A faithful copy of the entries is required, with no images in it.

Before-and-after change records
↓↓↓

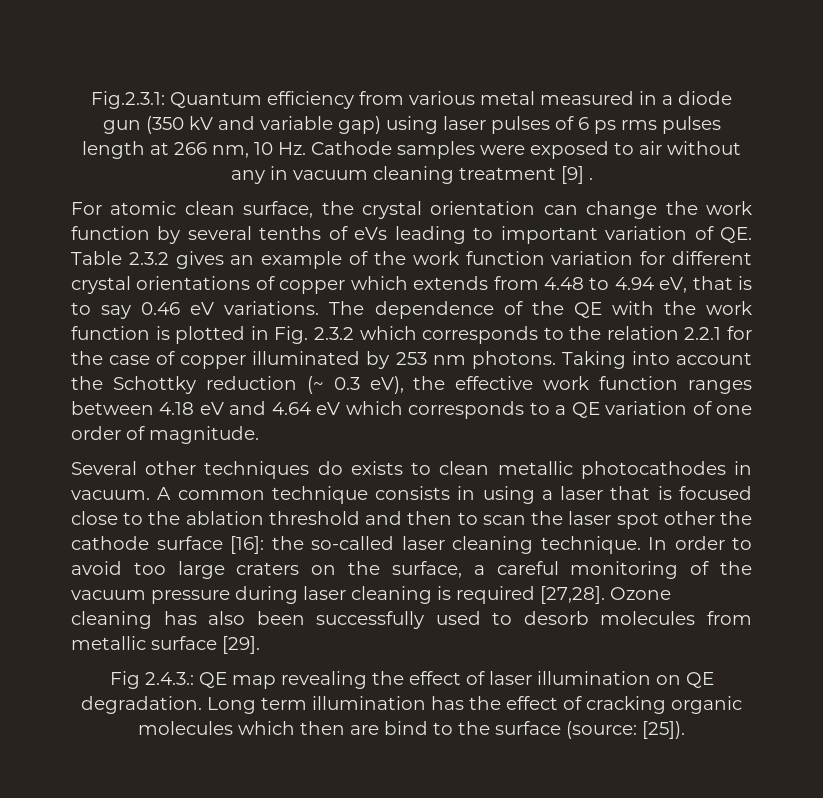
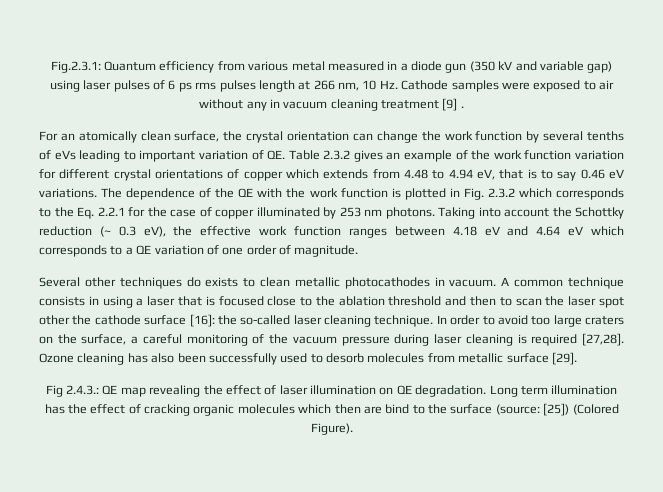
- For atomic clean surface, the crystal orientation can change the work function by several tenths of eVs leading to important variation of QE. Table 2.3.2 gives an example of the work function variation for different crystal orientations of copper which extends from 4.48 to 4.94 eV, that is to say 0.46 eV variations.
+ For an atomically clean surface, the crystal orientation can change the work function by several tenths of eVs leading to important variation of QE. Table 2.3.2 gives an example of the work function variation for different crystal orientations of copper which extends from 4.48 to 4.94 eV, that is to say 0.46 eV variations.
- The dependence of the QE with the work function is plotted in Fig. 2.3.2 which corresponds to the relation 2.2.1 for the case of copper illuminated by 253 nm photons.
+ The dependence of the QE with the work function is plotted in Fig. 2.3.2 which corresponds to the Eq. 2.2.1 for the case of copper illuminated by 253 nm photons.
- Long term illumination has the effect of cracking organic molecules which then are bind to the surface (source: [25]).
+ Long term illumination has the effect of cracking organic molecules which then are bind to the surface (source: [25]) (Colored Figure).

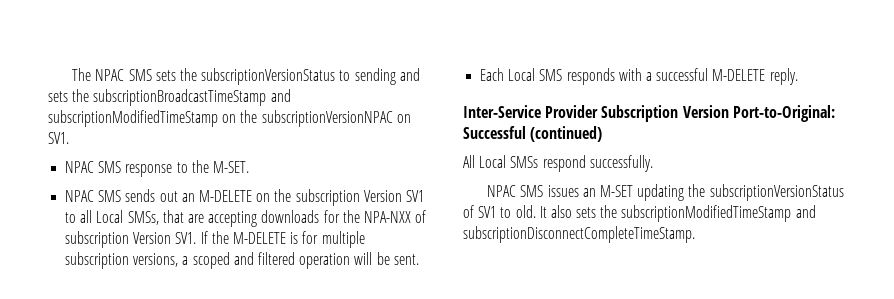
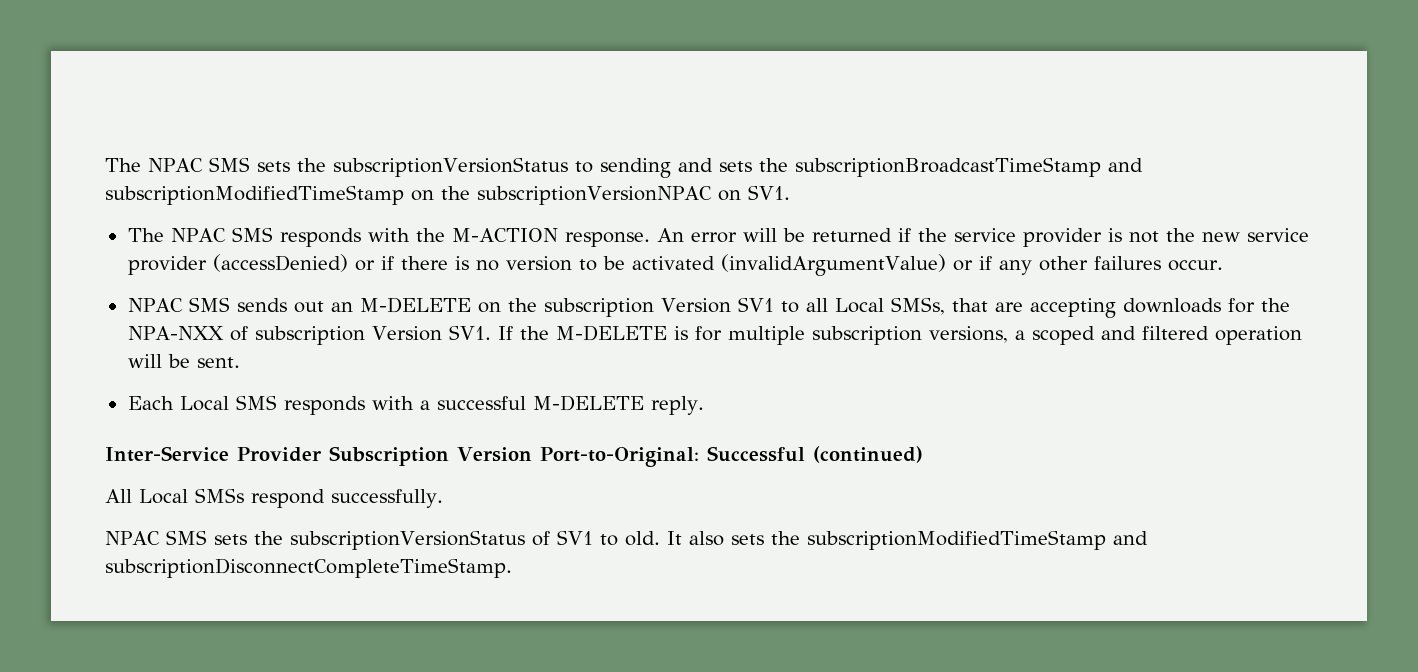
- NPAC SMS response to the M-SET.
+ The NPAC SMS responds with the M-ACTION response. An error will be returned if the service provider is not the new service provider (accessDenied) or if there is no version to be activated (invalidArgumentValue) or if any other failures occur.
- NPAC SMS issues an M-SET updating the subscriptionVersionStatus of SV1 to old.
+ NPAC SMS sets the subscriptionVersionStatus of SV1 to old.

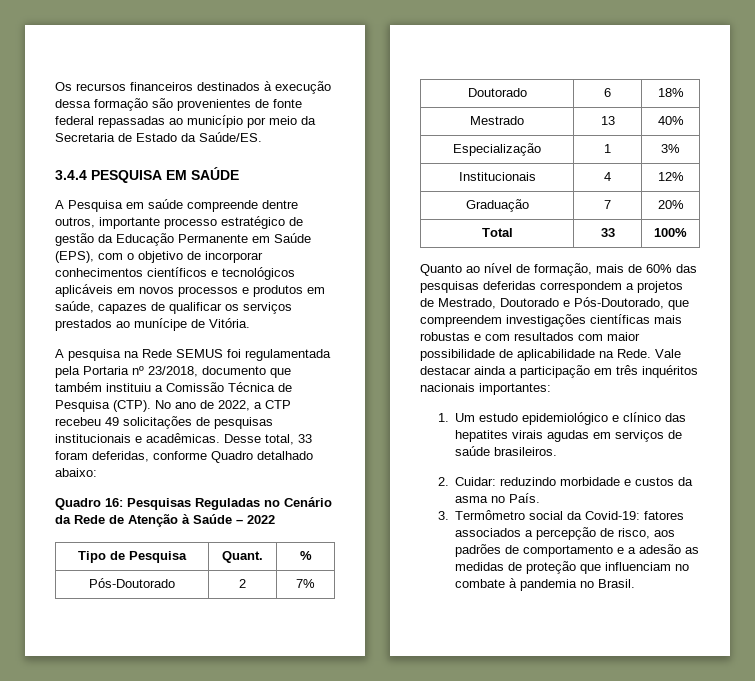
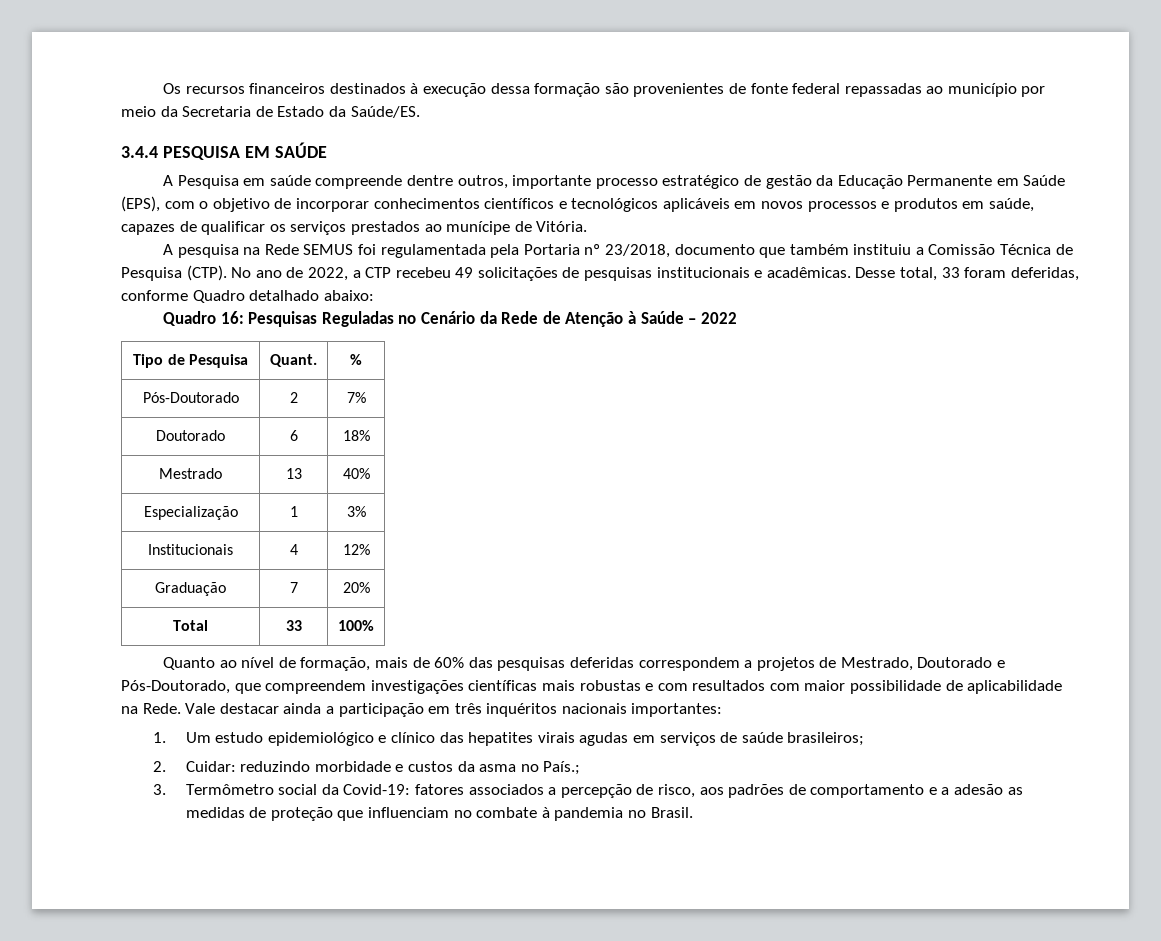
- 1. Um estudo epidemiológico e clínico das hepatites virais agudas em serviços de saúde brasileiros.
+ 1. Um estudo epidemiológico e clínico das hepatites virais agudas em serviços de saúde brasileiros;
- 2. Cuidar: reduzindo morbidade e custos da asma no País.
+ 2. Cuidar: reduzindo morbidade e custos da asma no País.;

↑↑↑

**FINISHED TASK**:
- For atomic clean surface, the crystal orientation can change the work function by several tenths of eVs leading to important variation of QE. Table 2.3.2 gives an example of the work function variation for different crystal orientations of copper which extends from 4.48 to 4.94 eV, that is to say 0.46 eV variations.
+ For an atomically clean surface, the crystal orientation can change the work function by several tenths of eVs leading to important variation of QE. Table 2.3.2 gives an example of the work function variation for different crystal orientations of copper which extends from 4.48 to 4.94 eV, that is to say 0.46 eV variations.
- The dependence of the QE with the work function is plotted in Fig. 2.3.2 which corresponds to the relation 2.2.1 for the case of copper illuminated by 253 nm photons.
+ The dependence of the QE with the work function is plotted in Fig. 2.3.2 which corresponds to the Eq. 2.2.1 for the case of copper illuminated by 253 nm photons.
- Long term illumination has the effect of cracking organic molecules which then are bind to the surface (source: [25]).
+ Long term illumination has the effect of cracking organic molecules which then are bind to the surface (source: [25]) (Colored Figure).

- NPAC SMS response to the M-SET.
+ The NPAC SMS responds with the M-ACTION response. An error will be returned if the service provider is not the new service provider (accessDenied) or if there is no version to be activated (invalidArgumentValue) or if any other failures occur.
- NPAC SMS issues an M-SET updating the subscriptionVersionStatus of SV1 to old.
+ NPAC SMS sets the subscriptionVersionStatus of SV1 to old.

- 1. Um estudo epidemiológico e clínico das hepatites virais agudas em serviços de saúde brasileiros.
+ 1. Um estudo epidemiológico e clínico das hepatites virais agudas em serviços de saúde brasileiros;
- 2. Cuidar: reduzindo morbidade e custos da asma no País.
+ 2. Cuidar: reduzindo morbidade e custos da asma no País.;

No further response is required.